**** The input
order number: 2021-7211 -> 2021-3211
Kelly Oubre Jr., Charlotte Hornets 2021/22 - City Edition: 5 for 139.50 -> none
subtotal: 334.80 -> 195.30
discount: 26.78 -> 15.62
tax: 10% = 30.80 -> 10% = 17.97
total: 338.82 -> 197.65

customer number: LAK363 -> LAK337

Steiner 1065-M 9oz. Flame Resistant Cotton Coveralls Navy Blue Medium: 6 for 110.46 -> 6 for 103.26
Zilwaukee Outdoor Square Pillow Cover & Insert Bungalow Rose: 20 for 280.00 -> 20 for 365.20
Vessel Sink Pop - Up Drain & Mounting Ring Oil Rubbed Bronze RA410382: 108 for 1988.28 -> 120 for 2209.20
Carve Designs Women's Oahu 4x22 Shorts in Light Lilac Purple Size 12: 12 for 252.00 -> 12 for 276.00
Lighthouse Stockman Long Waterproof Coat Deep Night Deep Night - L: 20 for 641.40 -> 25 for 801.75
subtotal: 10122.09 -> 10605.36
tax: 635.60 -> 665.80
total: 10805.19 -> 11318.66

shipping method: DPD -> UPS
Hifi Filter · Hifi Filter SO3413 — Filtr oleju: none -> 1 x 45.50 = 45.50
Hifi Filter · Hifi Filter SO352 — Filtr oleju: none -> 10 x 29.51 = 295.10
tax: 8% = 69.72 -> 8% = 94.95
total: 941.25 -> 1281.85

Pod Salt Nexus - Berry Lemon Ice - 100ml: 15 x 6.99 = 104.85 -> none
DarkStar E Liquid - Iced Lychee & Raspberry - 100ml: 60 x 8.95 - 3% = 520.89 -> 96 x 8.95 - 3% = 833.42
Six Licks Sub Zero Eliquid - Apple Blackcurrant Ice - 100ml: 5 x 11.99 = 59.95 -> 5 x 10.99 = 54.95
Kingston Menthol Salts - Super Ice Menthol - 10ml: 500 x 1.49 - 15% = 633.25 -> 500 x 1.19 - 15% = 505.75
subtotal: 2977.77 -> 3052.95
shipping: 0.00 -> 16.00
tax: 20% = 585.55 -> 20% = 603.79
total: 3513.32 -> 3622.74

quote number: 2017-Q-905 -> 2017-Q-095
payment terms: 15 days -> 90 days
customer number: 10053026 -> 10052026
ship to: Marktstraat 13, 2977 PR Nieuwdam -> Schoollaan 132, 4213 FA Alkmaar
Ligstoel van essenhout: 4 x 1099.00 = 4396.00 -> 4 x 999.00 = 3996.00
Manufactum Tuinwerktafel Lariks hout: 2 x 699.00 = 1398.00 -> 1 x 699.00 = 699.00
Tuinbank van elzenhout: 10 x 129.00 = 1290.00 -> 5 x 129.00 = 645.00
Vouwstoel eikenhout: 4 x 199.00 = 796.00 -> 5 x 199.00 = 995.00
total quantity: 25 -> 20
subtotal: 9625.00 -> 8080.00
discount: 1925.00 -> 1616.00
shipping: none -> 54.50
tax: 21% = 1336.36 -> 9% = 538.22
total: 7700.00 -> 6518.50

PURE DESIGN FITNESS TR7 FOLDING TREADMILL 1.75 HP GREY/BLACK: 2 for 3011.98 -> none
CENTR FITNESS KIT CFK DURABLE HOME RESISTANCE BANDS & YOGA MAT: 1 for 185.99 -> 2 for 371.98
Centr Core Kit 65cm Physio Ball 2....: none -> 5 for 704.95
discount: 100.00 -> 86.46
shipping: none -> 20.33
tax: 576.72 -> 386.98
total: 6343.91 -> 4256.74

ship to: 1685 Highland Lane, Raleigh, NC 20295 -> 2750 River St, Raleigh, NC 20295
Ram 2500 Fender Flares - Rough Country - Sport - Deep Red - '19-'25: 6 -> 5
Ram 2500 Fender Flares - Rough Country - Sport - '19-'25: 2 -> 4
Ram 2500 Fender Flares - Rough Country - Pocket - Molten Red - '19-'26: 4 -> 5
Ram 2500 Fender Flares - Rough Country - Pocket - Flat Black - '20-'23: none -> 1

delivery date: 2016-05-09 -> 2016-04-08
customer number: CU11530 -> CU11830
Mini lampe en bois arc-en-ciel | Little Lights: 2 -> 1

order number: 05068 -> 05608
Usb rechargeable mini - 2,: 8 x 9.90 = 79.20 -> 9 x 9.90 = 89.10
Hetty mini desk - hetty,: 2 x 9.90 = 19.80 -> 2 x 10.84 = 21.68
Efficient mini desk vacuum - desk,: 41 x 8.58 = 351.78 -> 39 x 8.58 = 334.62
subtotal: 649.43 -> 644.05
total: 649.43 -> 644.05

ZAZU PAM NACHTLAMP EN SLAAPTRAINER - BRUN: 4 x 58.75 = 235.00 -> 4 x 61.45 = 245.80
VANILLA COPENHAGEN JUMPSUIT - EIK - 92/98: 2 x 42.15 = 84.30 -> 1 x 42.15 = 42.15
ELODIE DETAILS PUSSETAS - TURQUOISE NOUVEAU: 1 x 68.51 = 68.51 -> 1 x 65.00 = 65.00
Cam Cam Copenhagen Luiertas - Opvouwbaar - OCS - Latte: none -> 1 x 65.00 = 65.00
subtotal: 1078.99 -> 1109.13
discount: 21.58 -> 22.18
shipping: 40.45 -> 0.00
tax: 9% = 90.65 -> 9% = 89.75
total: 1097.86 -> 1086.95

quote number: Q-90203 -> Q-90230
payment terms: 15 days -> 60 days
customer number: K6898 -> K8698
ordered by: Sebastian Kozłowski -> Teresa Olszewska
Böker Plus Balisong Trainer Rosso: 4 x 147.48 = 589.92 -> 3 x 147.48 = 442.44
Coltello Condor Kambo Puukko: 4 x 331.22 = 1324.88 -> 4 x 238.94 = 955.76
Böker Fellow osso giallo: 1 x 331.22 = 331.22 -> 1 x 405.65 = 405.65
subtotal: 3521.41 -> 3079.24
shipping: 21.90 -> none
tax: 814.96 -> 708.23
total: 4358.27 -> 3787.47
********
__What to do__.
Report, from the entries above, each line where "Flares" is found.

__Task solution__.
Ram 2500 Fender Flares - Rough Country - Sport - Deep Red - '19-'25: 6 -> 5
Ram 2500 Fender Flares - Rough Country - Sport - '19-'25: 2 -> 4
Ram 2500 Fender Flares - Rough Country - Pocket - Molten Red - '19-'26: 4 -> 5
Ram 2500 Fender Flares - Rough Country - Pocket - Flat Black - '20-'23: none -> 1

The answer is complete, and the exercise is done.